Scan the entries that follow for the word "border", then report every line in which it appears.

*** Opening of DATA RECORDS ***

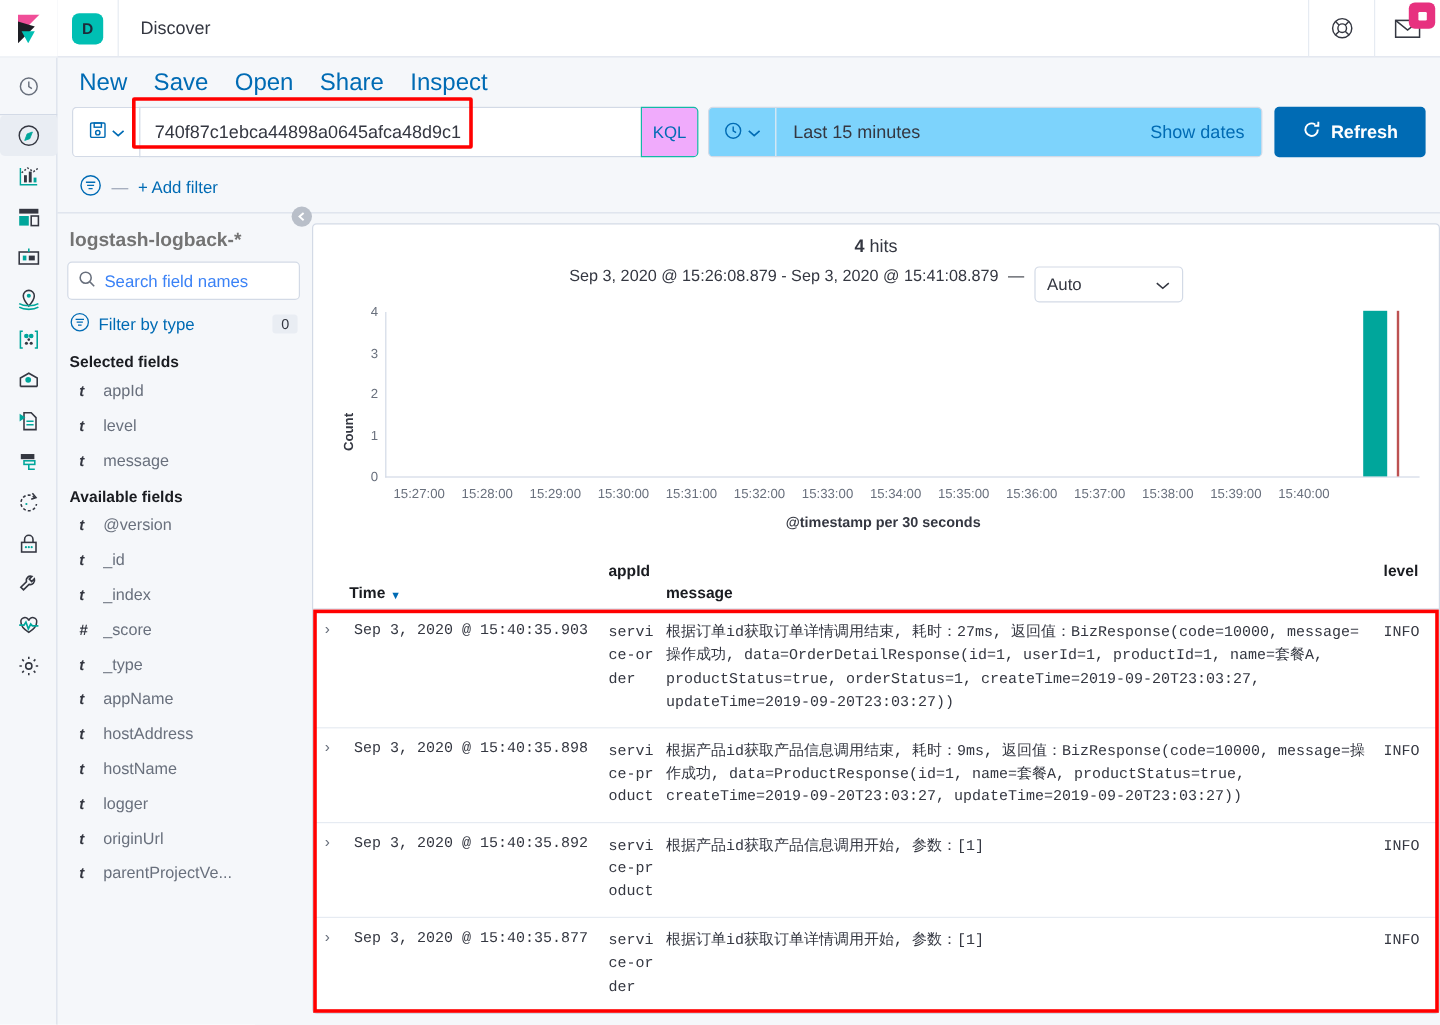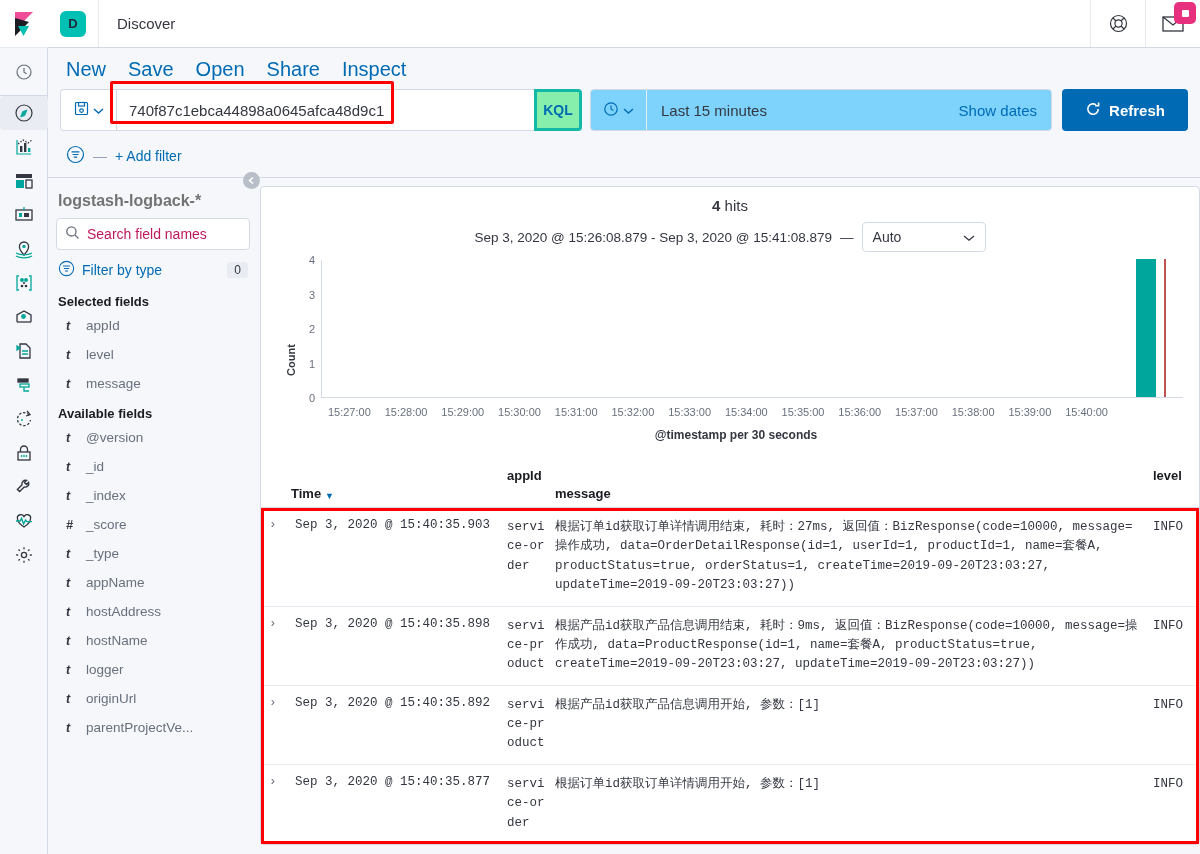--- a/index.html
+++ b/index.html
@@ -98,10 +98,10 @@
     overflow: hidden; white-space: nowrap;
   }
   .qb-kql {
-    width: 48px; background: #86efac; border: 3px solid #14b8a6;
+    width: 48px; background: #f0abfc; border: 1px solid #14b8a6;
     border-radius: 0 4px 4px 0;
     display: flex; align-items: center; justify-content: center;
-    color: #006bb4; font-size: 14px; cursor: pointer; font-weight: bold;
+    color: #006bb4; font-size: 14px; cursor: pointer;
   }
   .qb-gap { width: 8px; }
   .qb-dates {

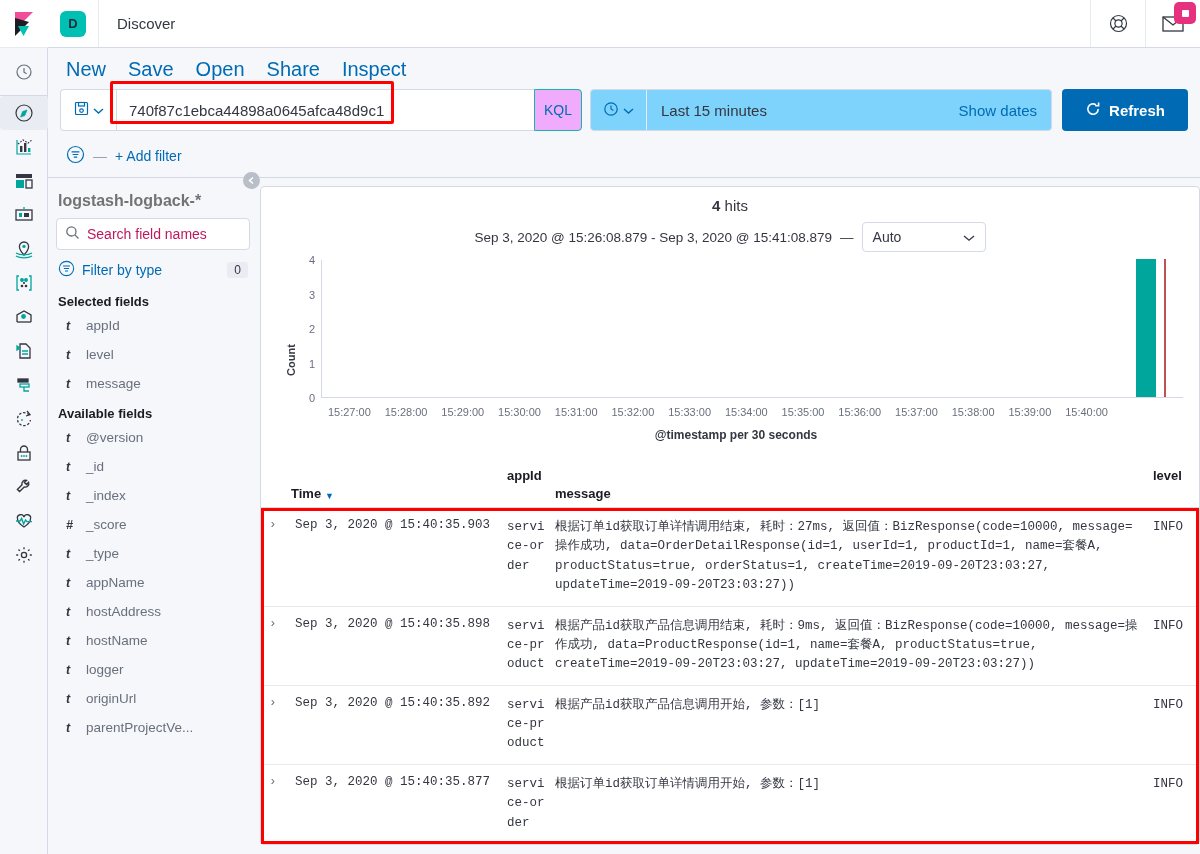--- a/index.html
+++ b/index.html
@@ -146,7 +146,7 @@
     height: 32px; display: flex; align-items: center; padding: 0 8px; gap: 7px;
     overflow: hidden;
   }
-  .search-field span { color: #be185d; font-size: 14px; white-space: nowrap; }
+  .search-field span { color: #3b82f6; font-size: 14px; white-space: nowrap; }
   .filter-by-type {
     display: flex; align-items: center; gap: 7px; padding: 10px 2px 6px 2px;
   }

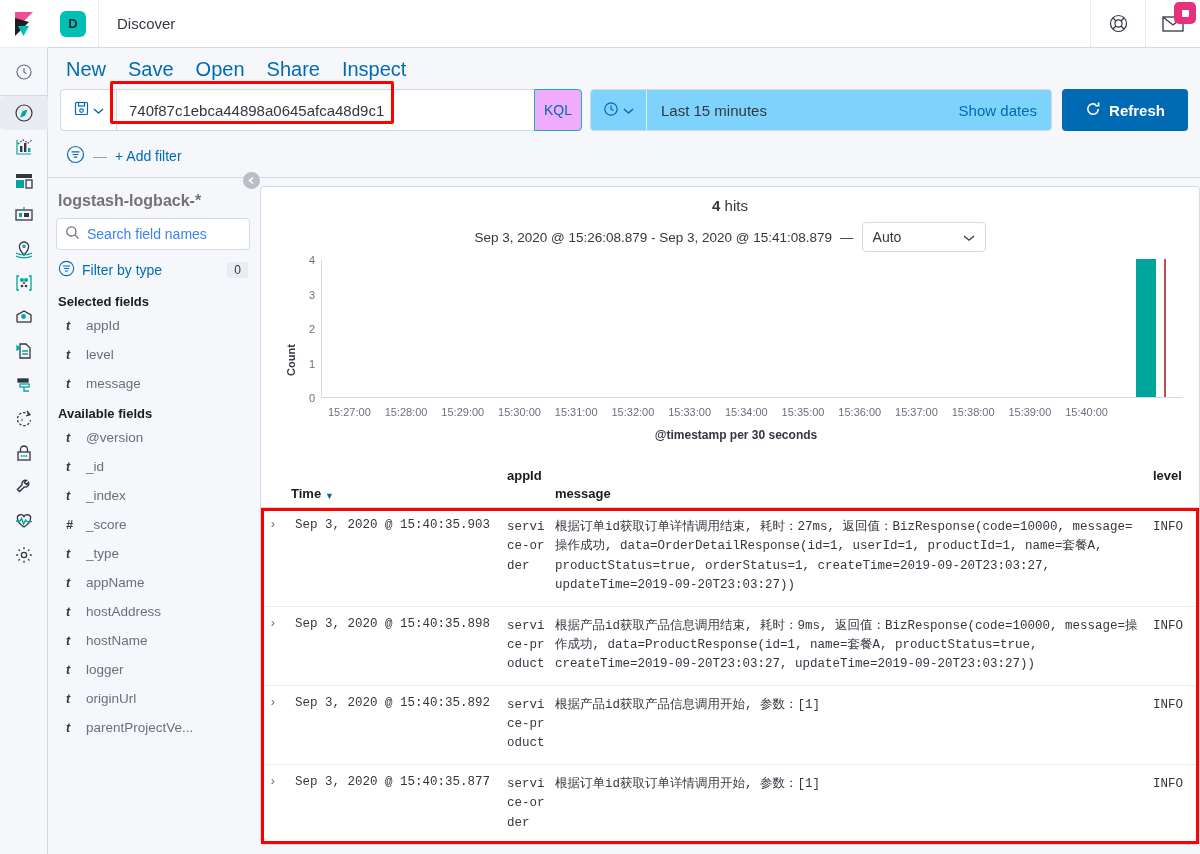--- a/index.html
+++ b/index.html
@@ -181,7 +181,7 @@
   .hits-head { text-align: center; padding: 10px 0 2px 0; font-size: 15px; }
   .hits-head b { font-weight: 700; }
   .range-row {
-    display: flex; align-items: center; justify-content: center; gap: 8px;
+    display: flex; justify-content: center; gap: 8px;
     padding: 6px 0 4px 0; font-size: 13.5px; color: #343741;
   }
   .interval-select {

*** Close of DATA RECORDS ***

RESULT OF THIS EXERCISE:
-    width: 48px; background: #86efac; border: 3px solid #14b8a6;
+    width: 48px; background: #f0abfc; border: 1px solid #14b8a6;
     border-radius: 0 4px 4px 0;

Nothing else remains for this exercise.